An artist, a cryptographer, and 1,800 letters of copper

Kryptos is a copper, granite and wood sculpture installed in 1990 in a courtyard at CIA headquarters in Langley, Virginia, created by American artist Jim Sanborn with cryptographic help from Ed Scheidt, then chairman of the CIA's own Cryptographic Center. The main copper panel is cut into an S-curve and stamped with roughly 1,800 letters, split into four numbered passages the puzzle community calls K1 through K4 - alongside a compass, a Morse-code-like sequence, and other decorative cryptographic flourishes scattered around the courtyard.

Three panels, cracked years apart

K1 and K2 both use a keyed substitution - closer to a Vigenère cipher than a simple Caesar shift, since each uses its own keyword layered over the alphabet. CIA analyst David Stein solved both by hand in 1998, though the agency didn't make that public at the time; California computer scientist Jim Gillogly independently solved K1 through K3 in 1999 using a program, and published it first. K1 decodes to a sentence about “the nuance of iqlusion” - Sanborn's deliberate misspelling of “illusion,” one of several intentional quirks he's confirmed over the years. K3 uses a completely different method, a columnar transposition that scrambles letter order rather than substituting them, and decodes to a paraphrase of Howard Carter's own diary account of opening Tutankhamun's tomb in 1922.

K4: 97 characters, three decades, no key

The fourth passage, just 97 characters long, remains unsolved.
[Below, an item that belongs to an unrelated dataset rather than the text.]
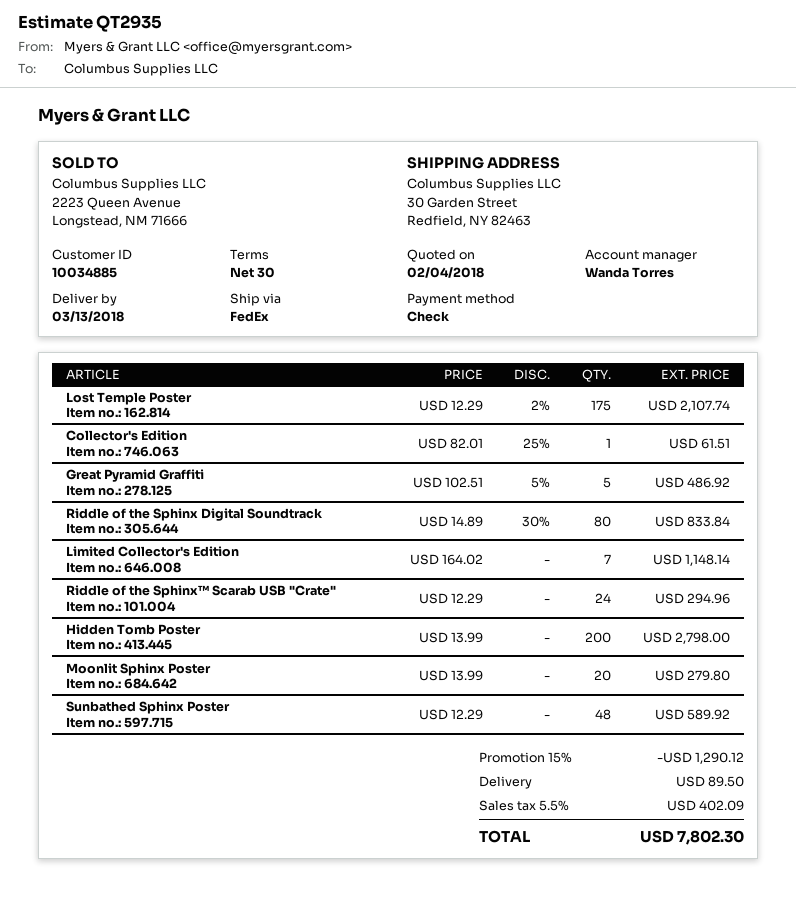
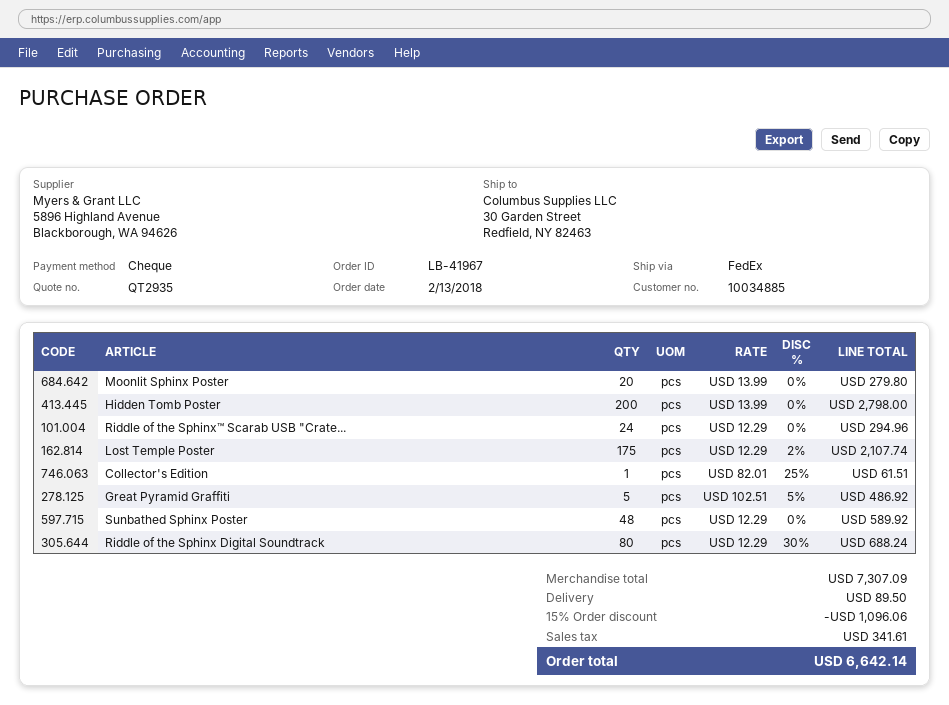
Riddle of the Sphinx Digital Soundtrack: 80 x 14.89 - 30% = 833.84 -> 80 x 12.29 - 30% = 688.24
Limited Collector's Edition: 7 x 164.02 = 1148.14 -> none
discount: 15% = 1290.12 -> 15% = 1096.06
tax: 402.09 -> 341.61
total: 7802.30 -> 6642.14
Sanborn has released a handful of plaintext clues over the years to keep the puzzle honest and fund independent verification of any future solution - in 2010 confirming that six letters decode to “BERLIN,” in 2014 confirming the next five spell “CLOCK” (widely read as a reference to Berlin's public Weltzeituhr or Bahnhof Zoo clock), and in 2020 confirming a further stretch spells “NORTHEAST.” None of the clues has been enough for anyone to reconstruct the underlying key. Puzzle researcher Elonka Dunin has tracked the sculpture and its clues in detail since the 1990s, and her public FAQ remains one of the most cited references for anyone attempting K4. Sanborn, born in 1945, has said publicly he intends to have the full solution authenticated and preserved - likely through an auction house - so the answer survives him even if K4 never falls to a solver first.

Thousands of submitted answers. None confirmed.

Sanborn has said he's received thousands of proposed solutions since 1990, and rejected every one. That's the part that makes Kryptos different from most famous unsolved ciphers: the person who can confirm a correct answer is alive, reachable, and still checking his email.